Manage a team that develops and operates virtual cloud network dataplane service
The Oracle Cloud Infrastructure (OCI) team can provide you the opportunity to build and operate a suite of massive scale, integrated cloud services in a broadly distributed, multi-tenant cloud environment. OCI is committed to providing the best in cloud products that meet the needs of our customers who are tackling some of the world’s biggest challenges.
Oracle’s Cloud Infrastructure (OCI) team is a new ground-up effort to build Infrastructure-as-a-Service that operates at a high scale in a broadly distributed multi-tenant cloud environment. Our customers run their businesses on our cloud, and our mission is to provide them with best-in-class compute, storage, networking, database, security, and an ever-expanding set of foundational cloud-based services.
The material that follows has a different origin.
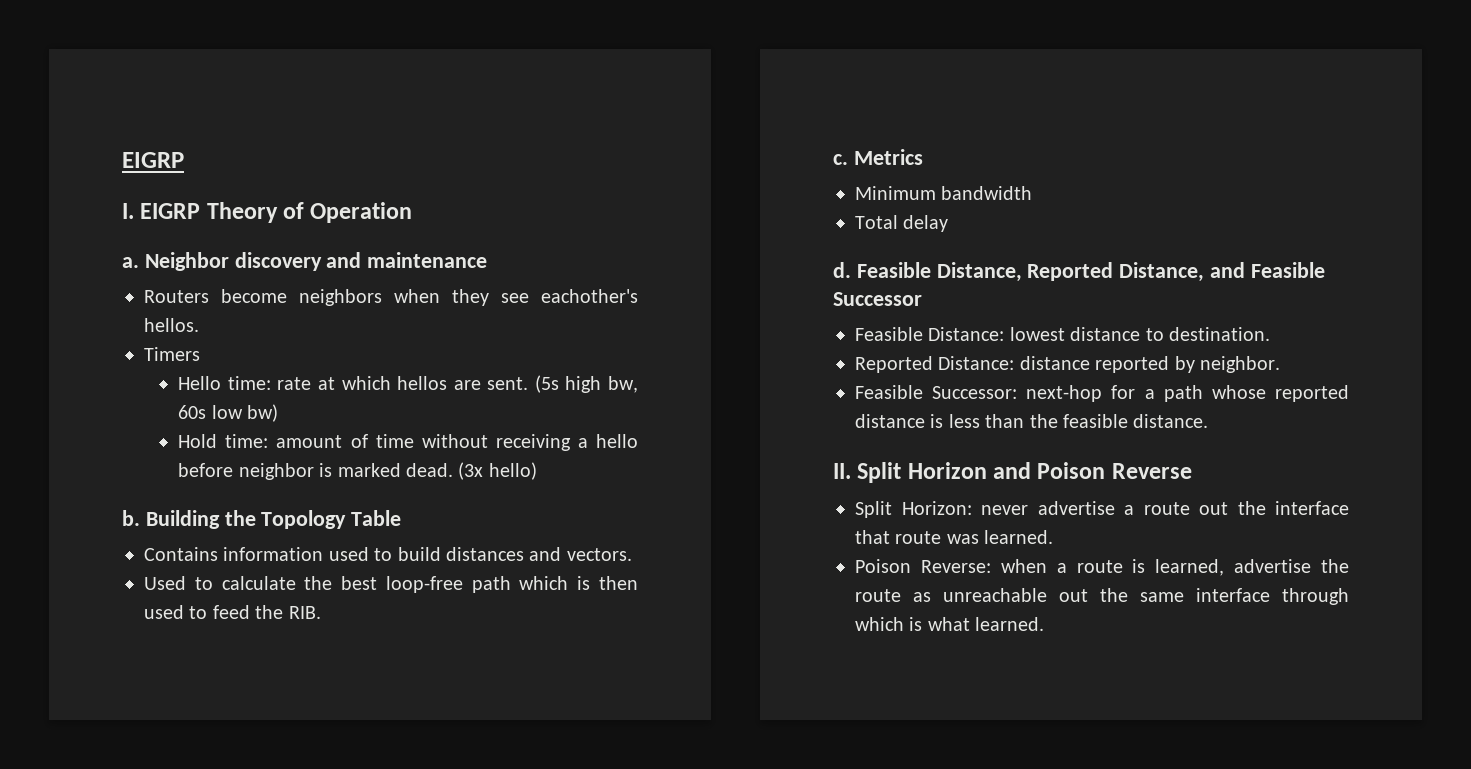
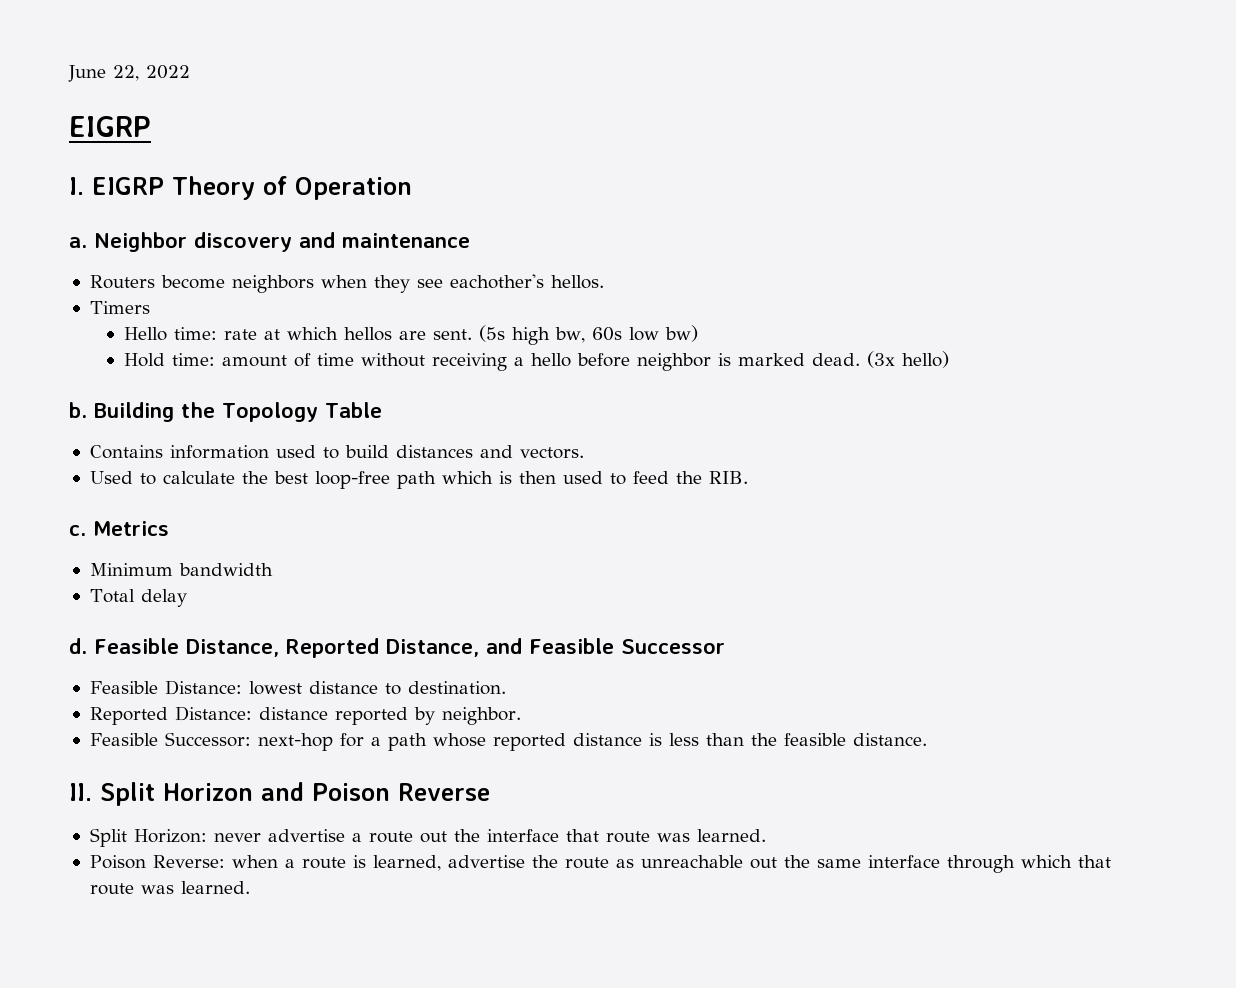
(122, 160) none -> [68,65,190,82] June 22, 2022 //
[909,617,970,631] is what -> [1077,855,1111,868] [89,883,174,895] that route was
These are exciting times in our space - we are growing fast, still at a relatively early stage and working on ambitious new initiatives.
We’re looking for a Software Development Manager with expertise and passion in building teams, coaching individuals, and solving difficult problems in distributed systems, virtualized network infrastructure, and highly available services. These are exciting times in our space - we are growing fast, still at an early stage, and working on ambitious new initiatives within the software assurance and security areas.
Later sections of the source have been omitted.